* What you have to do: Output only the lines that run from the line holding "background: #000000 ->" to the end of the entries, both ends included, and skip the pictures.

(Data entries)
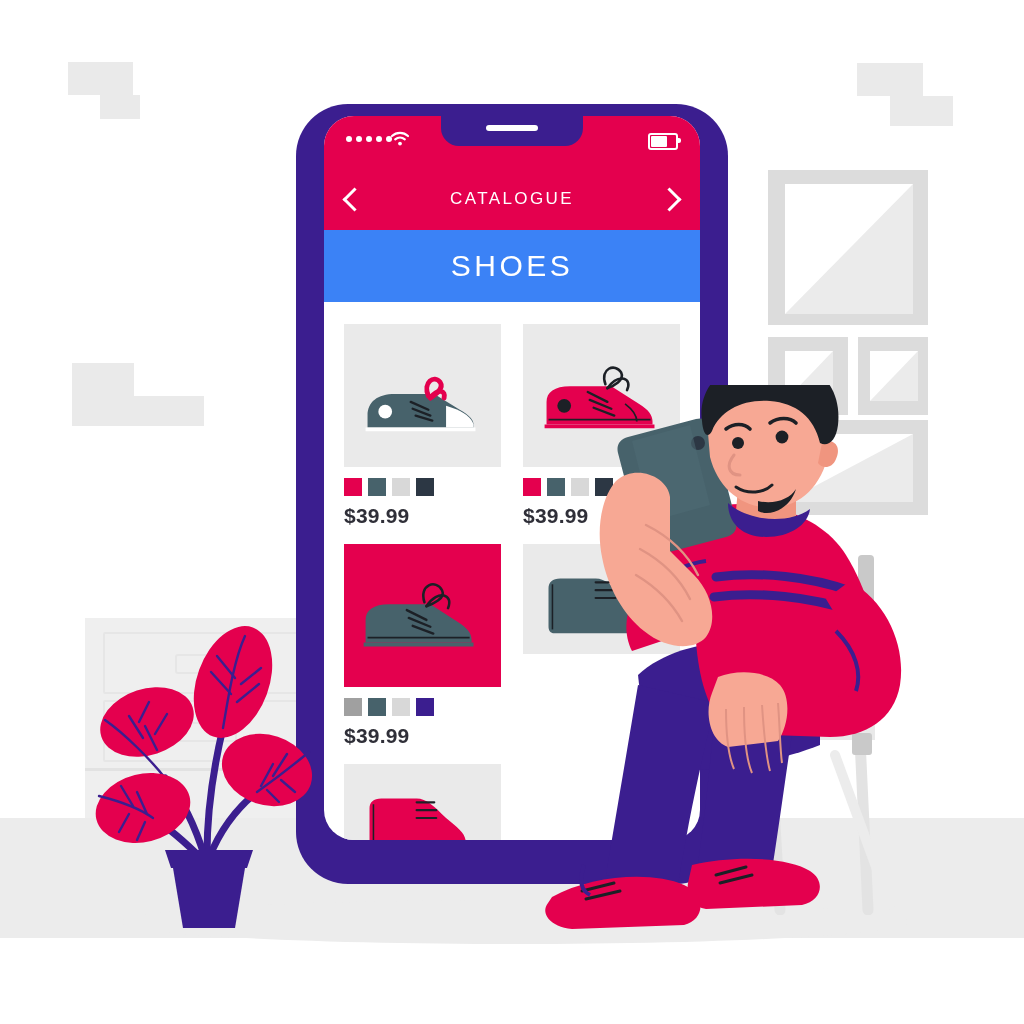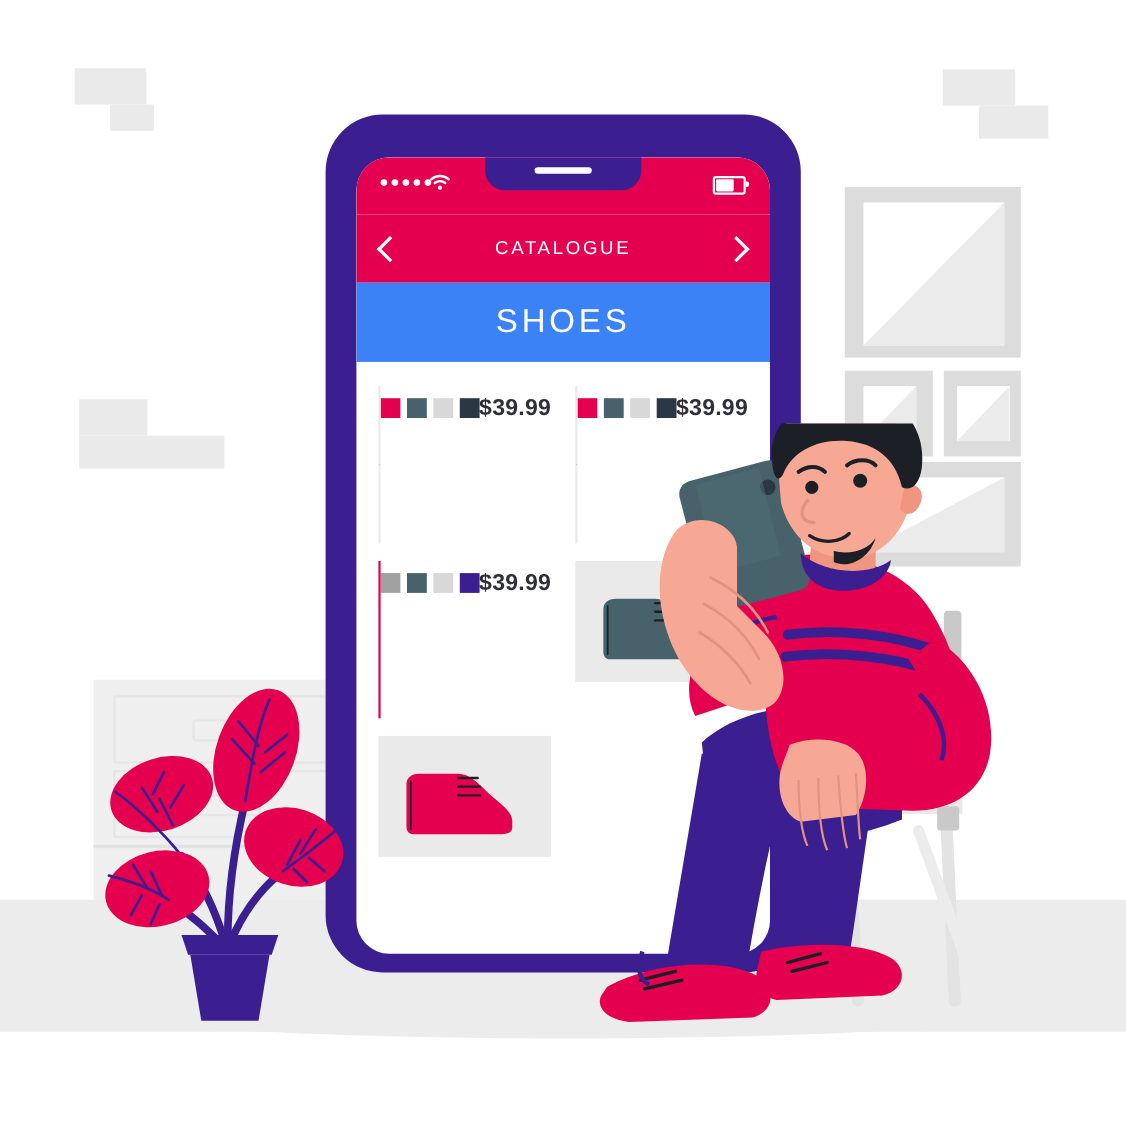"CATALOGUE" div.abs { top: 39px -> 12px }
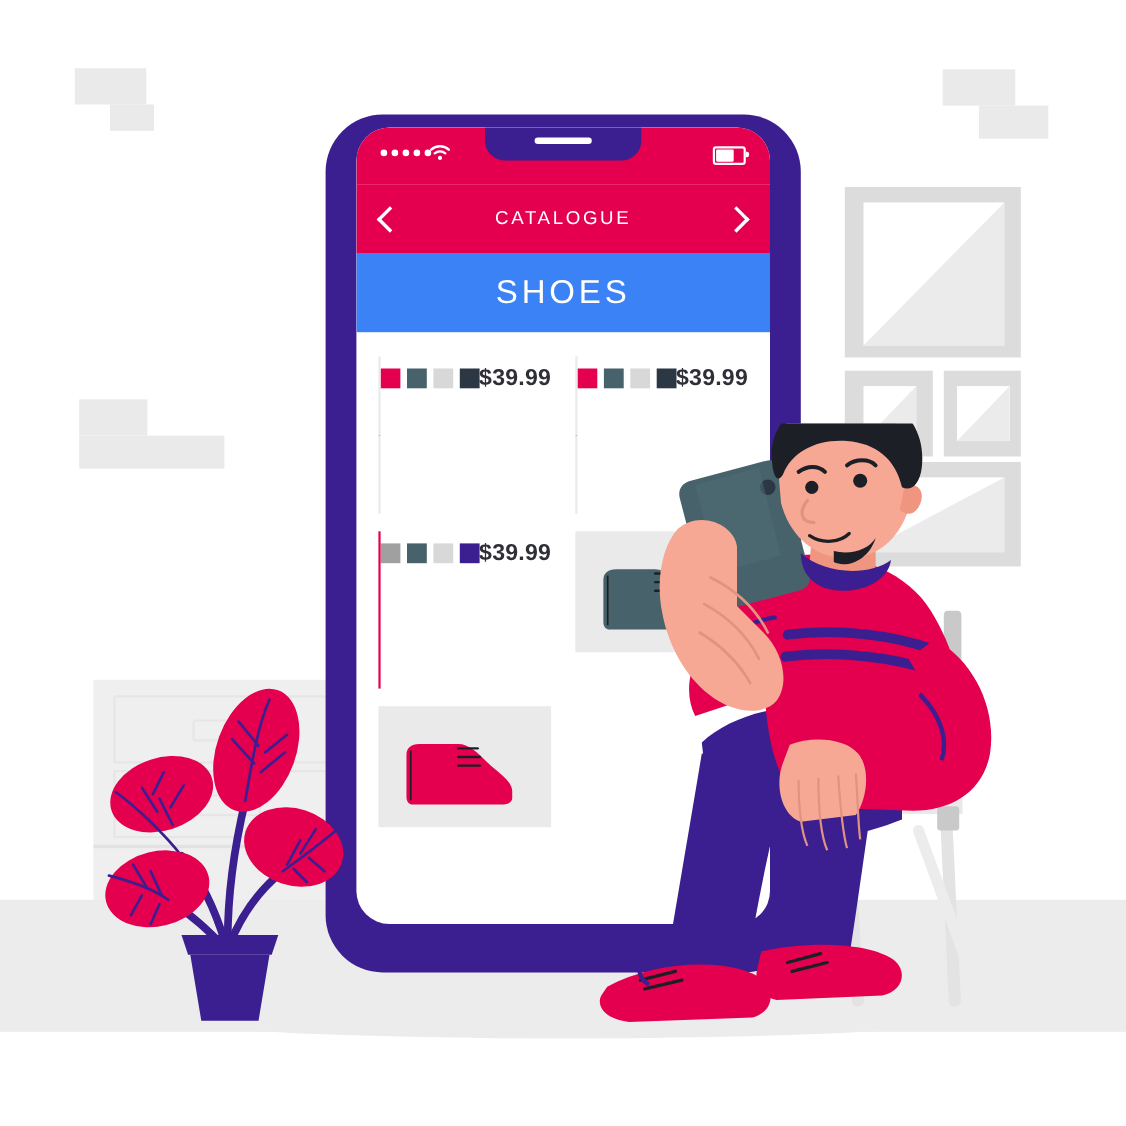"$39.99" .card { flex-direction: row -> column }
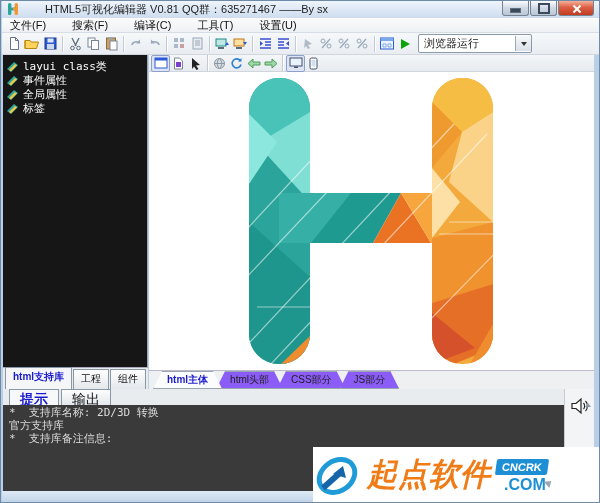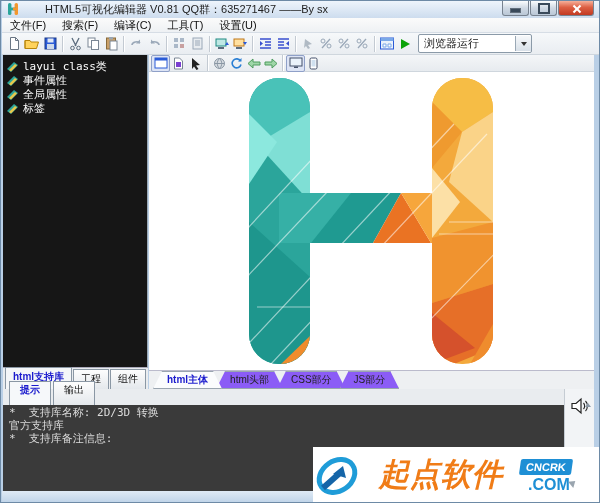"文件(F)" .menubar { gap: none -> 10px }
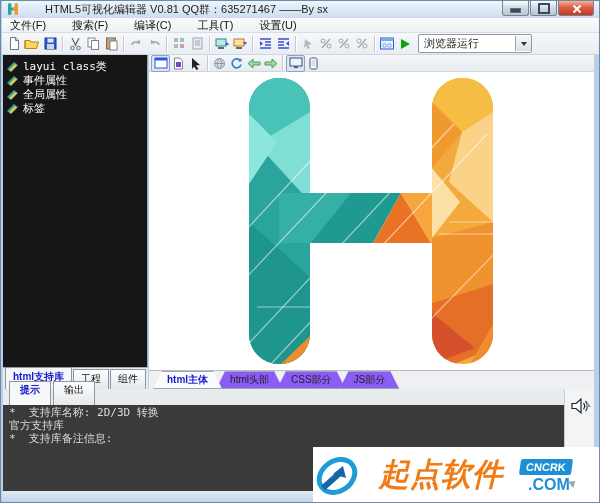"提示" .otab { font-size: 10px -> 14px; padding: 1px 10px 8px -> 1px 10px 0; text-decoration: none -> underline }
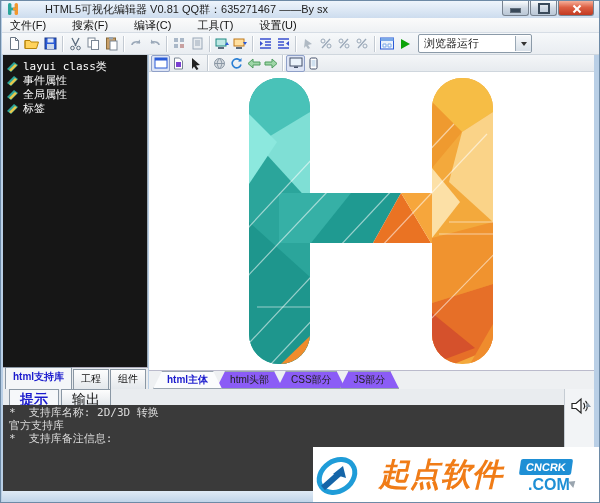"起点软件" .watermark { gap: 12px -> none }
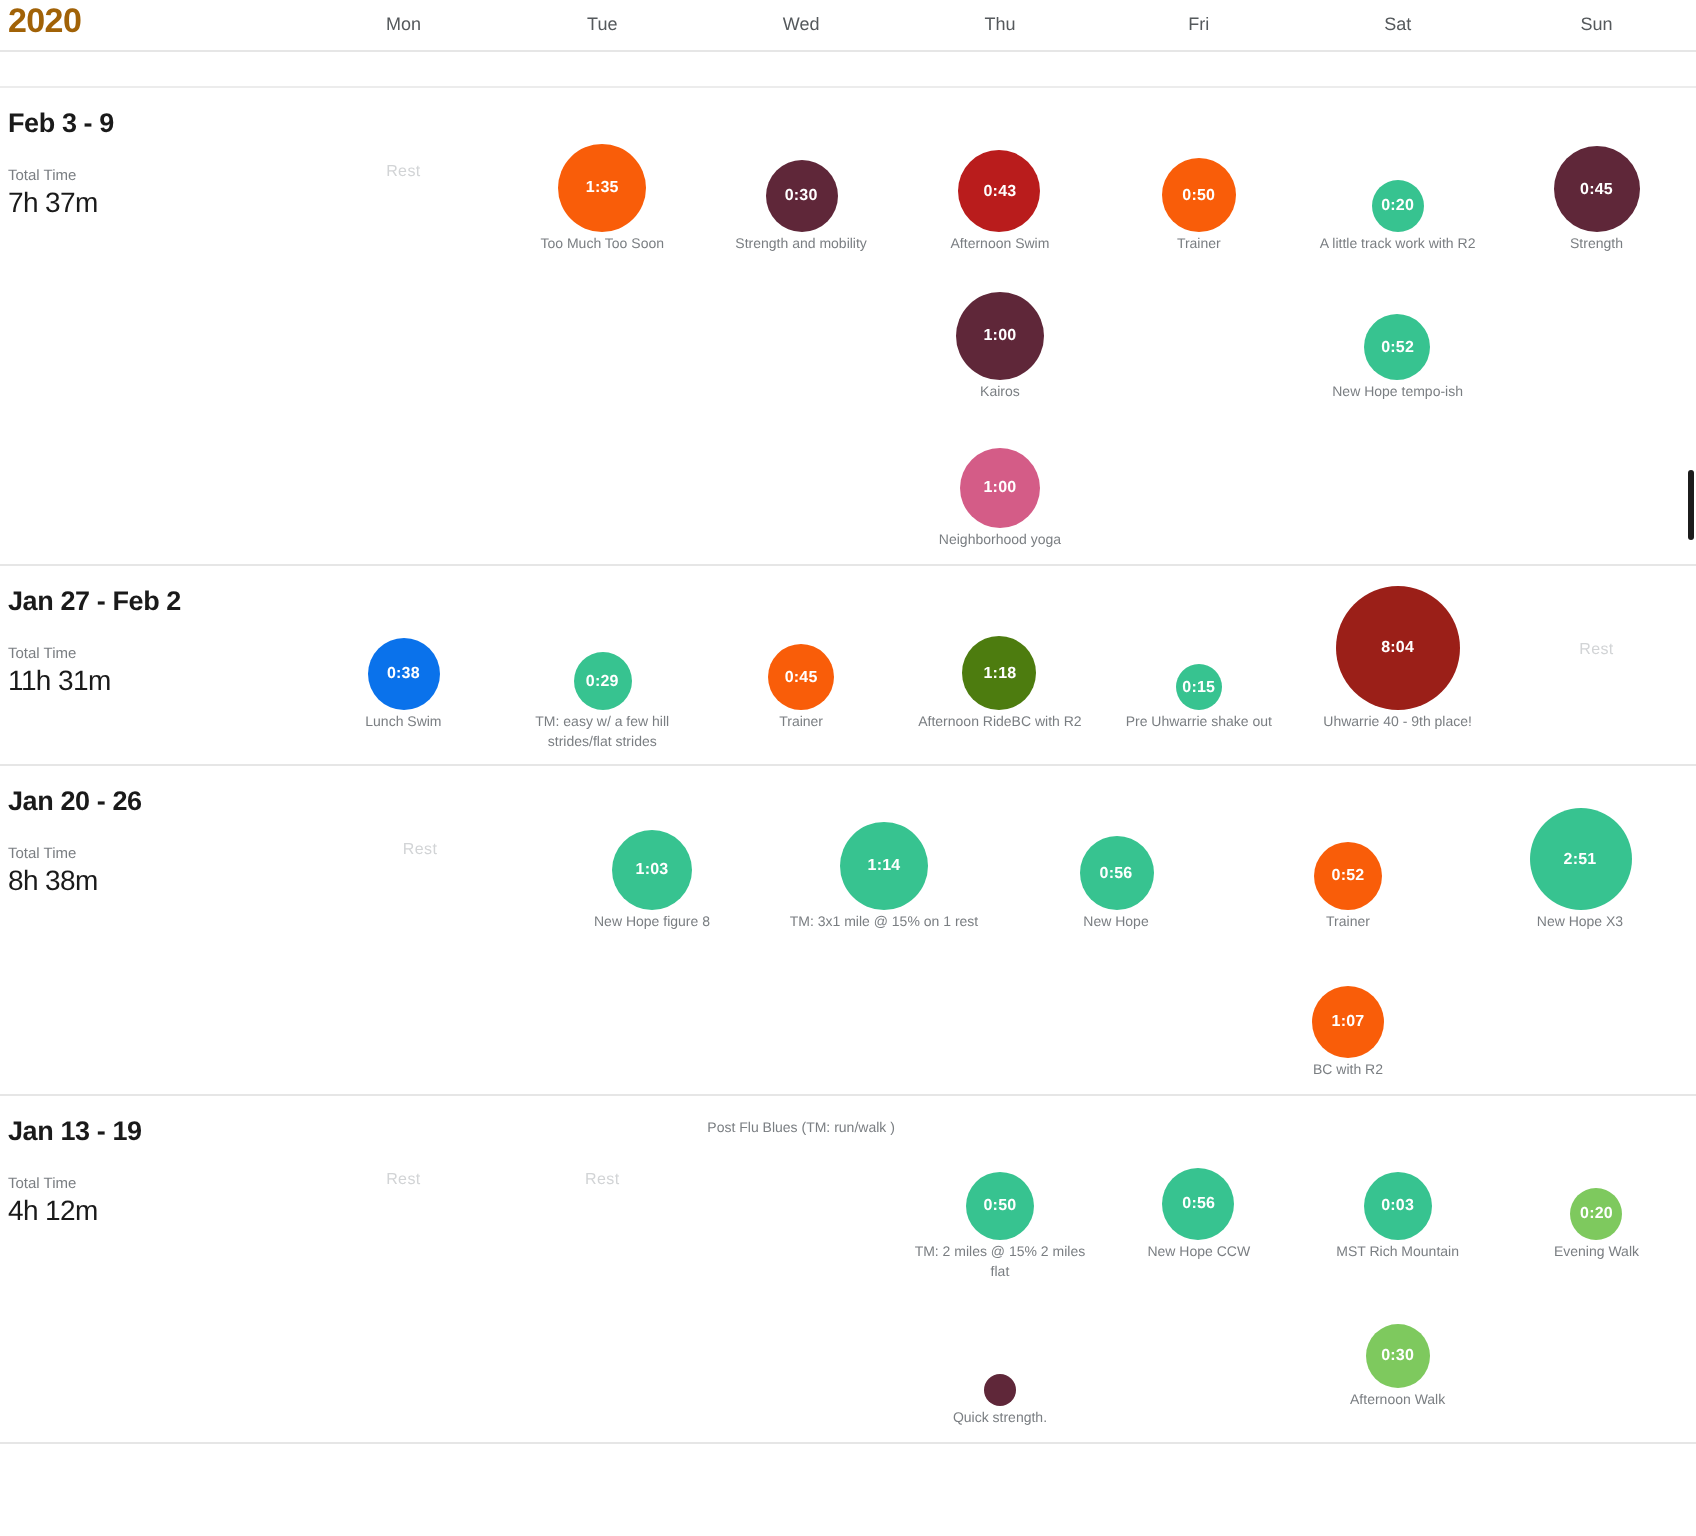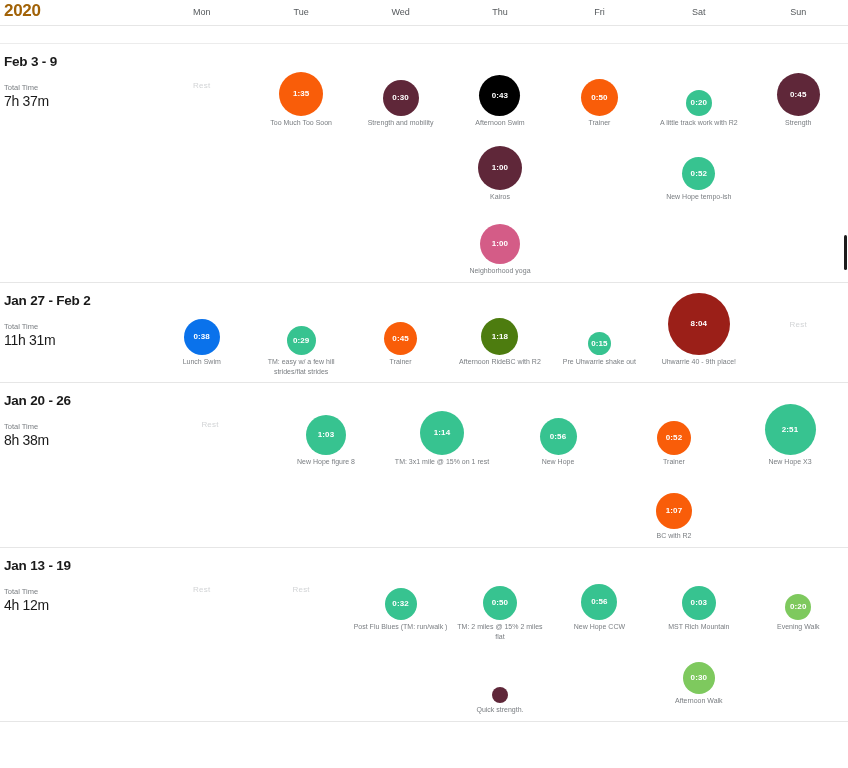"0:43" div.bubble { background: #000000 -> #b91c1c }
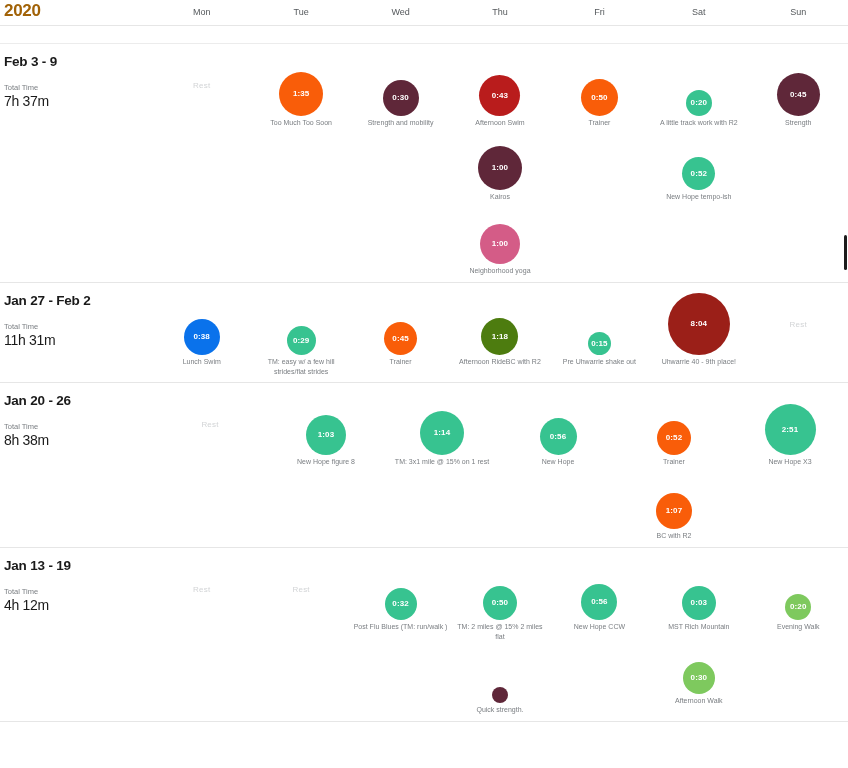"0:32" div.bubble-slot { html: <div> <div>0:32</div> </div> -> none }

* Finished task:
"0:43" div.bubble { background: #000000 -> #b91c1c }
"0:32" div.bubble-slot { html: <div> <div>0:32</div> </div> -> none }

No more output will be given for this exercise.